Square cant is positioned on scrap wood at a 45* angle for milling with quarter saw attachment. The 45* angle keeps the saw and guide plate positioned so the plate rides on the surface of the wood and to keep the nose of the bar from hitting the ground or in my case the driveway.






Here the quarter saw plate is attached to the mini-mill and adjusted to 3-1/8" thickness.






Somewhere in these milling threads I saw someone who had built a log lifting rig similar to the one I made yesterday. I used 1-1/2" 1/4" wall tubing, some 1/2" thick x 2" wide x 3" long flat bar stock and a cement stake that is approximately 7/8" diameter. I cut the bar stock about 4" long and on one end cut them at a 45* angle. I was running low on argon so I stick welded it all together with some stainless steel arc welding rod.


----------



## 820wards (Jan 19, 2011)

*Mini-Mill Setup 4*

Side view of log lifter in use. Sure beats trying to move the logs with bars.






Looking down the boards you can see the mini-mill can make very straight cuts when you set everything up correctly.






Stack of Wood
Top boards were cut entirely with the mini mill. The bottom boards were capped with the big mill, then side caped on one side and then milled into slabs with the big mill. Middle boards were cut entirely with my big mill. All boards were cut to 3-1/8" thick. Over all, another fun/tiring day in the CA sun milling oak logs with my friends.






Rick, hope this helps. I've adapted this method from what others have posted here on this site. I seem to learn something every time I login.

jerry-


----------



## BobL (Jan 19, 2011)

Nice set of pics - Thanks for posting Jerry.


----------



## Hillbilly Rick (Jan 19, 2011)

BobL said:


> Nice set of pics - Thanks for posting Jerry.


+1 Great pics and info. I had the impression the cut for the top was like a type of guide where every cut after that would be only as good as the first. I assumed(yeah I know)the first cut for the rail board would have to be perfectly straight and flat, and that would have to be done freehand which would be difficult at best.
Are you cutting 3 1/8" to resaw on a band saw or did you just need that size?
Thanks for all your help, I look forward to making my own soon.
Rick
PS I also learn every time I log on.


----------



## 820wards (Jan 19, 2011)

Hillbilly Rick said:


> +1 Great pics and info. I had the impression the cut for the top was like a type of guide where every cut after that would be only as good as the first. I assumed(yeah I know)the first cut for the rail board would have to be perfectly straight and flat, and that would have to be done freehand which would be difficult at best.



Rick I forgot to mention that before I mount the rail board on the log, I look at the growth rings and rotate the log to see where I will get the best pieces of wood. I then mark the center pith with a sharpie and use a level to mark the log horizontally across the log. Then I will use the level and make a vertical line from top to bottom. I do this on both ends working off the center pith and once this is done you can then measure from the center line up where you want to make your first cut. Really what you are doing is marking cross-hairs on each end of the log you use to layout your cuts. Bluerider taught me that using the center pith to layout cuts will illuminate your wood from looking like you just cut plywood.

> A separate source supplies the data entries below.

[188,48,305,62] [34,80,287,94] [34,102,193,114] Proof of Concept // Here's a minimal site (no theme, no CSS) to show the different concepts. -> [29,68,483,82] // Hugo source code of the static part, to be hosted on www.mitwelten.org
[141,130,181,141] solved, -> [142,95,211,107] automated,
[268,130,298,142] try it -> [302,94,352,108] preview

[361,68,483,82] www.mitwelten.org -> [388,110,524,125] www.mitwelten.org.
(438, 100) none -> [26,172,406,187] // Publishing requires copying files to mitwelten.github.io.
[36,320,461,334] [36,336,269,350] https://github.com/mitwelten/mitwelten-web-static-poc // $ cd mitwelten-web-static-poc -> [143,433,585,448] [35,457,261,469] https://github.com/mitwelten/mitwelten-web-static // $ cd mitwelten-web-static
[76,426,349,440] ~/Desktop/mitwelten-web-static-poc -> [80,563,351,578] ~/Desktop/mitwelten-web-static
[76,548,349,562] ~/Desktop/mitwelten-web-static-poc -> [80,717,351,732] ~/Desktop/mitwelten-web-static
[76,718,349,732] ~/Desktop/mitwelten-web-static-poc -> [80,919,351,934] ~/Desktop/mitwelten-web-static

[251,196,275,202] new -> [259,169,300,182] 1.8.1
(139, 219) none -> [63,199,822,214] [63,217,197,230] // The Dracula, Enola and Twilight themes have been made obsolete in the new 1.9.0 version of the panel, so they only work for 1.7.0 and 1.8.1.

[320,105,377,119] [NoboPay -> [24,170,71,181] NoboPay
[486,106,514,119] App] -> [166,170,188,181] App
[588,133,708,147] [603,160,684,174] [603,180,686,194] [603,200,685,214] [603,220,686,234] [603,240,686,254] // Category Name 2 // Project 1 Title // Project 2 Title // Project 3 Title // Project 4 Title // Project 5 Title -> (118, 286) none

> Are you cutting 3 1/8" to resaw on a band saw or did you just need that size?



Actually both. the live oak I milled wants check when it is milled too thin. By milling at 3" it reduced the the checking/cracking. You still get some, but not as much. The extra 1/8" allows for shrinkage. This wood I milled will be stored in a friends wine barrel room and will dry slow like I want. In about three years I hope to have figured out what I will be doing with it. 




> Thanks for all your help, I look forward to making my own soon.



The basic mini-mill I built took maybe an hour to cut the pieces out. The only piece that you really need to pay attention on making is the 1/2" thick piece of steel for bolting the chainsaw bar to, it must be welded on straight and parallel to the bottom of your rails. A good square is all you need. As for handles, use you imagination. The kids in my neighbor hood bring me their old bikes that I pilfer parts from.

jerry-


----------



## 820wards (Jan 19, 2011)

BobL said:


> Nice set of pics - Thanks for posting Jerry.




Thanks, my neighbor has become my star model/operator. He's retired to so his wife lets us goof off together. The only time she got mad was when he pinched his finger in my log splitter. Fingers between wood and a 1" thick steel plate don't get along to well.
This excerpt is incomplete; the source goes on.